_Work to complete_: Copy word for word, please, the lines of the entries below running from the one containing "height:21.7px; line-height:21.7px; overflow:hidden;" to the one containing "border-bottom:2px solid #a16207;", both ends included.

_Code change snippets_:
== Segment start ==

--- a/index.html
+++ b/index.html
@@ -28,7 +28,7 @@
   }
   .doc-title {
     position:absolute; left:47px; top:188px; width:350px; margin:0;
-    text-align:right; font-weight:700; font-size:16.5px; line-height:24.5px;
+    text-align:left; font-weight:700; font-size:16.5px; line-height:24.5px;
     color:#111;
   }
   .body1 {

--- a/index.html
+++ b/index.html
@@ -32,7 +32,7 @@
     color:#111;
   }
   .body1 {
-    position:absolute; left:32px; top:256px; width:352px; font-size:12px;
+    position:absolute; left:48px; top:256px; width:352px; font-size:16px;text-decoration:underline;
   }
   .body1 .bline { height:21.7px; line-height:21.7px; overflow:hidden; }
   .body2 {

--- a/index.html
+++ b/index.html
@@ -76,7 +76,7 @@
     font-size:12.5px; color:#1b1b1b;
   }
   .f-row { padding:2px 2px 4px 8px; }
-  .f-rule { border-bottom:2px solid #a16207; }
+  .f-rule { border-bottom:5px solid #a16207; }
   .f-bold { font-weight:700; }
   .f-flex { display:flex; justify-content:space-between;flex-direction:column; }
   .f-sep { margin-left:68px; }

== Segment end ==
== Segment start ==

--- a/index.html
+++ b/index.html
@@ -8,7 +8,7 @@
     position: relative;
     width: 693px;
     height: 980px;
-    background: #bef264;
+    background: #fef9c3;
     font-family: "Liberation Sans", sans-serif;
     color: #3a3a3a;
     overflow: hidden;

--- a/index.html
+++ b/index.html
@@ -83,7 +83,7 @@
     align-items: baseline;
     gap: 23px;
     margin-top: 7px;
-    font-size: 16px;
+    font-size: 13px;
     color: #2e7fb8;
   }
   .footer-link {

== Segment end ==

_Result of this task_:
   .body1 .bline { height:21.7px; line-height:21.7px; overflow:hidden; }
   .body2 {

--- a/index.html
+++ b/index.html
@@ -76,7 +76,7 @@
     font-size:12.5px; color:#1b1b1b;
   }
   .f-row { padding:2px 2px 4px 8px; }
-  .f-rule { border-bottom:2px solid #a16207; }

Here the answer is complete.